▶ DESCRIPTION OF THE TASK: Go through the entries below and pick out every line with "style".

### TASK INPUT

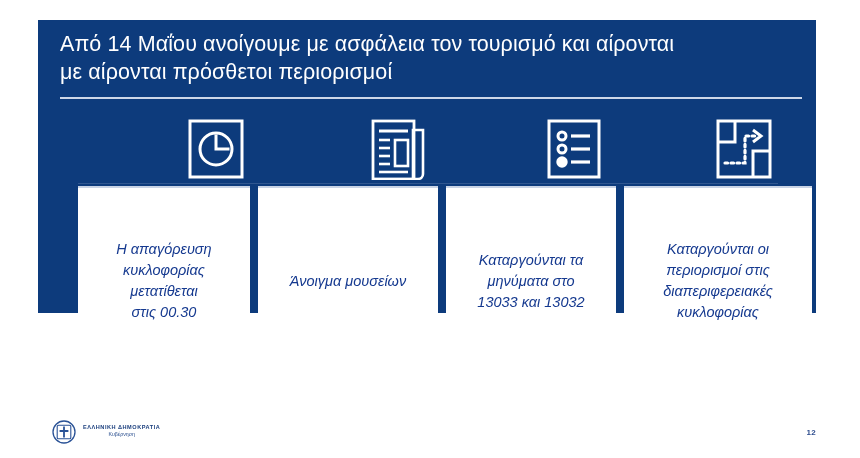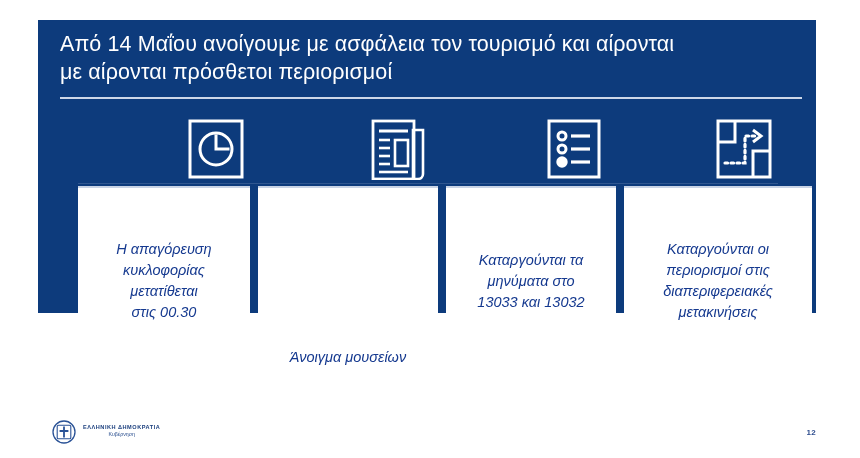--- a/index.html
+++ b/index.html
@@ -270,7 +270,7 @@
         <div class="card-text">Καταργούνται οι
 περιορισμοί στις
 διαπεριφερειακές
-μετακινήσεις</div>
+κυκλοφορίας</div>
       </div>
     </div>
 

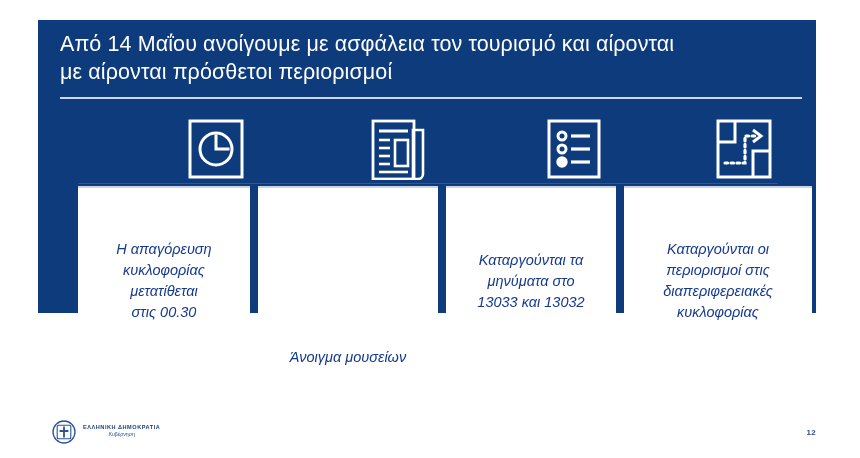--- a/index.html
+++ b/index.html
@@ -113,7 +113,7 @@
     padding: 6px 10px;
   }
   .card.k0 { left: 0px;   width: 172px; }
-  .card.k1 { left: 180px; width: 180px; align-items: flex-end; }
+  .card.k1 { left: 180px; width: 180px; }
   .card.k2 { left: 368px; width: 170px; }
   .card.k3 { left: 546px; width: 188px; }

######
### TASK INPUT

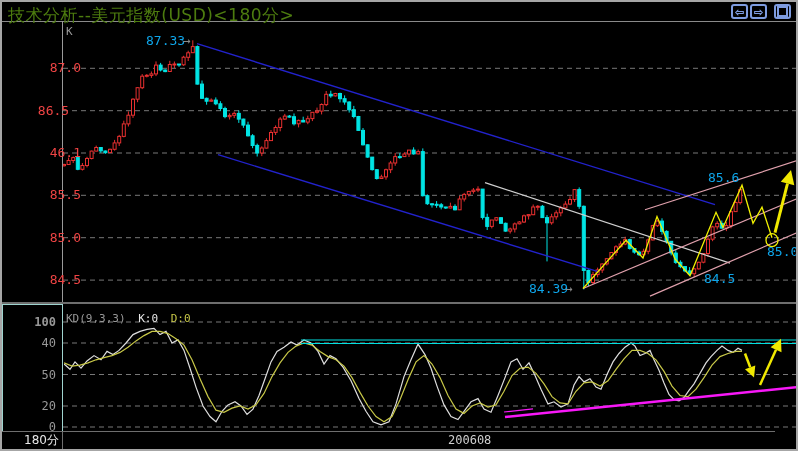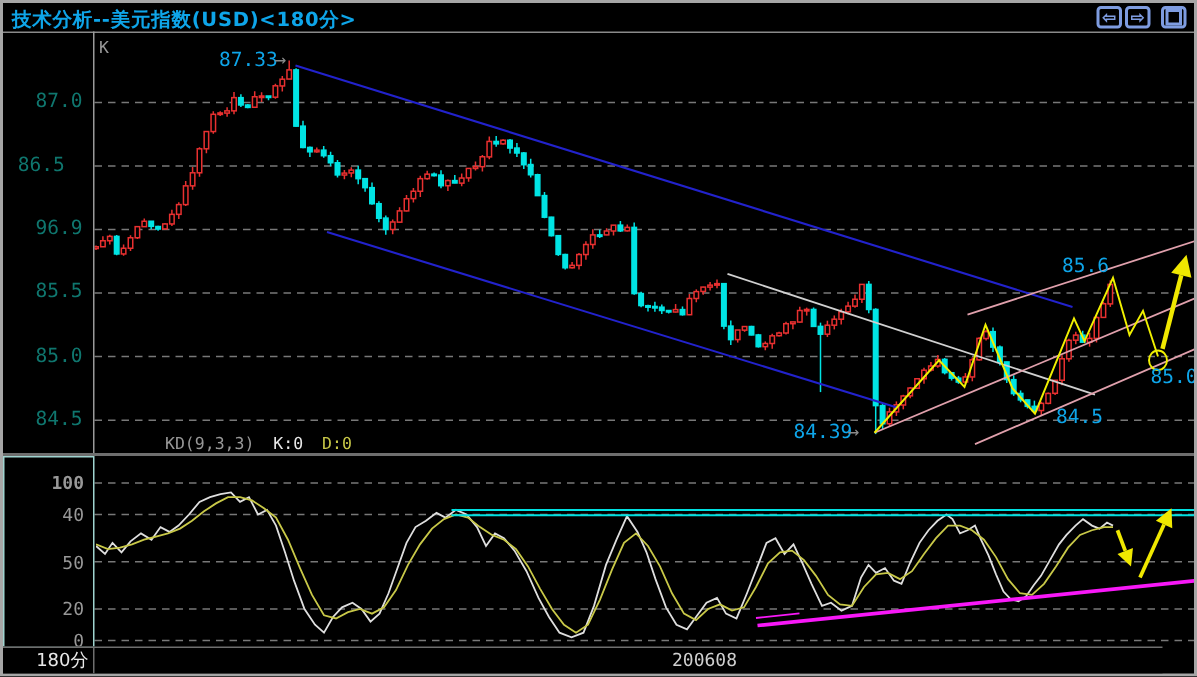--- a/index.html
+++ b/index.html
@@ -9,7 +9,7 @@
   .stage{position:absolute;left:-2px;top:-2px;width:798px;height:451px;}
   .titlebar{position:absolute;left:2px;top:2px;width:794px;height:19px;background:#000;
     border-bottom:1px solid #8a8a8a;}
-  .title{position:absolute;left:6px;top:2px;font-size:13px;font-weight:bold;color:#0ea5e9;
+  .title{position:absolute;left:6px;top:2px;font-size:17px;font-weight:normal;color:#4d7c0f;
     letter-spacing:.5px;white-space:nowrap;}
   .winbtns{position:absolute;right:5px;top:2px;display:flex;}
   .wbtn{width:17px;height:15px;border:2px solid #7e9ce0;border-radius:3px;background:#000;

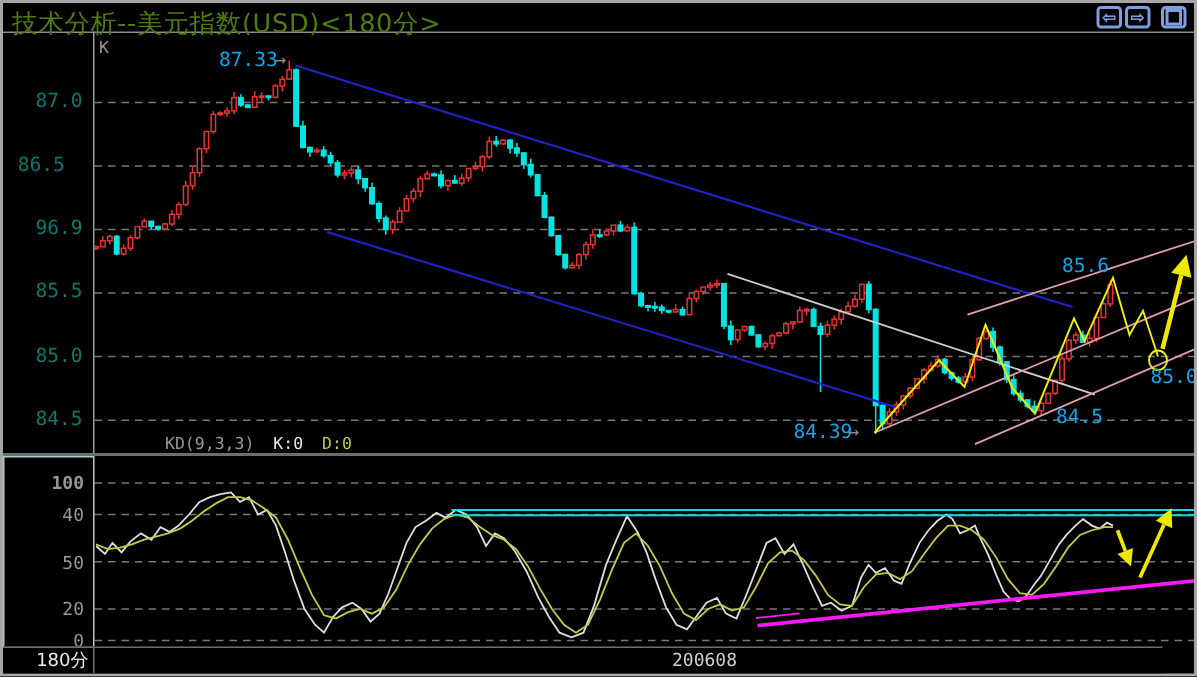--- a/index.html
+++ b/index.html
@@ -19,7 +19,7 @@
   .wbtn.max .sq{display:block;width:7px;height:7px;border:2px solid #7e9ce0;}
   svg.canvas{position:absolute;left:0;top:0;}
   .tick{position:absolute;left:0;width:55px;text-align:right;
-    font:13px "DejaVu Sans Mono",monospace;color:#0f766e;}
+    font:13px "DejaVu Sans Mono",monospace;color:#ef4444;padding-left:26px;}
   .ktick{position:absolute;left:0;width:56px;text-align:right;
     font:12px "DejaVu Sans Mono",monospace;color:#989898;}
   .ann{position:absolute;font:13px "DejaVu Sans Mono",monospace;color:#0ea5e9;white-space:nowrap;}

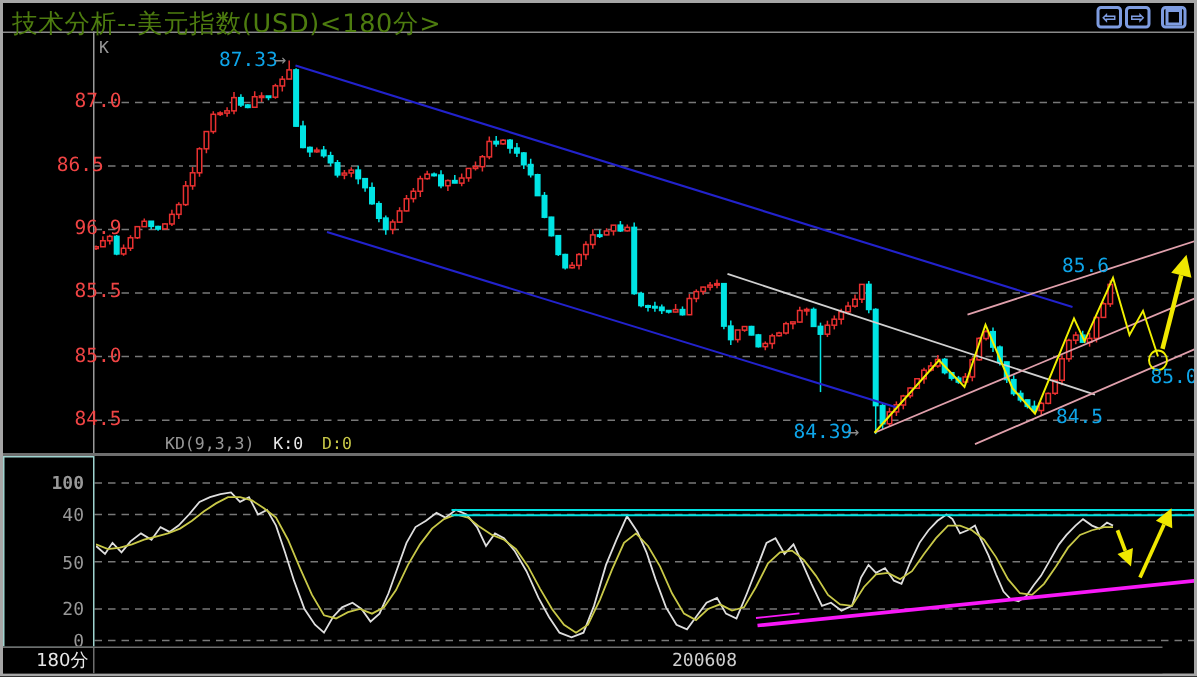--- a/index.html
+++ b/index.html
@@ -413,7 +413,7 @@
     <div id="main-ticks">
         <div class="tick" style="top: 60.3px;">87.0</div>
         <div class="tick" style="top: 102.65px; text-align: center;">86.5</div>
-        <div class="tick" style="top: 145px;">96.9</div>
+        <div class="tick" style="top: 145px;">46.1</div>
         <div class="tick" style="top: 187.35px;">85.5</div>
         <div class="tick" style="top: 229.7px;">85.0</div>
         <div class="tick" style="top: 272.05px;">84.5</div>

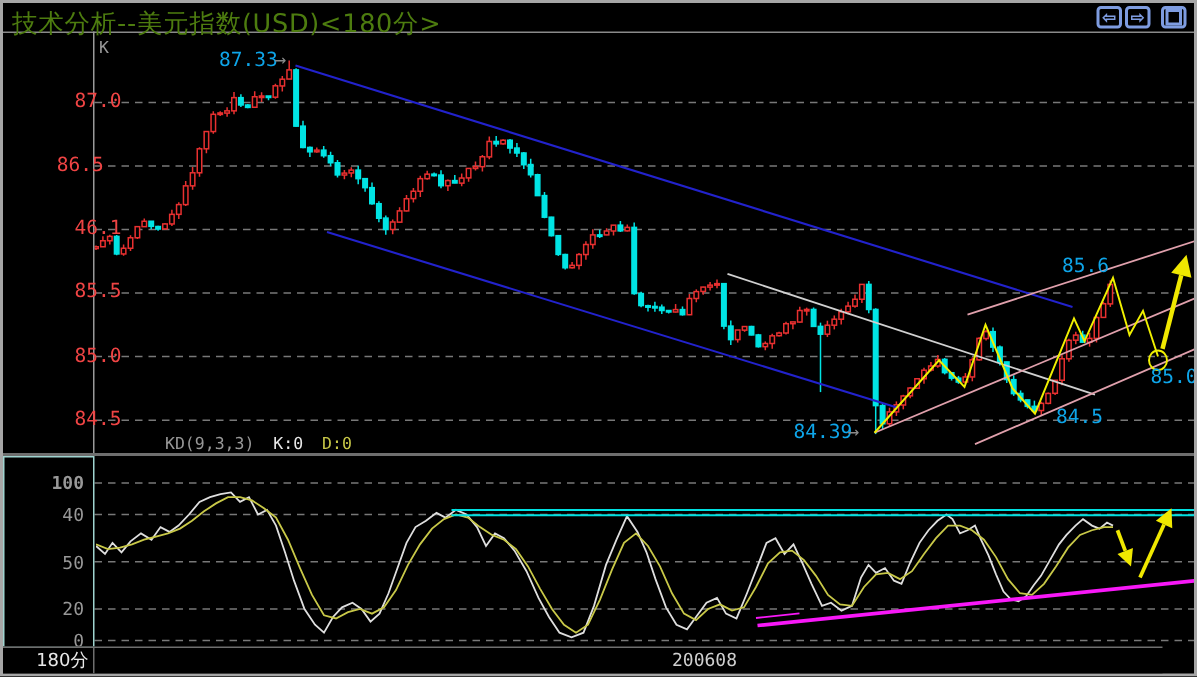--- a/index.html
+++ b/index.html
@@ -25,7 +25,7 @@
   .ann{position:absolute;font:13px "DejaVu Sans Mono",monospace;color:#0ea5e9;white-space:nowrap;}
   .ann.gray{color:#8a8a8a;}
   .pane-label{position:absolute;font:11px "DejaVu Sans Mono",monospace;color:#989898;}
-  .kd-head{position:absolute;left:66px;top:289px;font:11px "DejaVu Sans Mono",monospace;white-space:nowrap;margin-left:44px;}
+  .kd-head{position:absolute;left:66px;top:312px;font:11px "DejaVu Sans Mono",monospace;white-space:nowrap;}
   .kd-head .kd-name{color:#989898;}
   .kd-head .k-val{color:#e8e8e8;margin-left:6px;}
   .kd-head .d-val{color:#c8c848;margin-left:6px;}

######

▶ TASK OUTPUT:
         <div class="tick" style="top: 60.3px;">87.0</div>
         <div class="tick" style="top: 102.65px; text-align: center;">86.5</div>
-        <div class="tick" style="top: 145px;">96.9</div>
+        <div class="tick" style="top: 145px;">46.1</div>
         <div class="tick" style="top: 187.35px;">85.5</div>
         <div class="tick" style="top: 229.7px;">85.0</div>
         <div class="tick" style="top: 272.05px;">84.5</div>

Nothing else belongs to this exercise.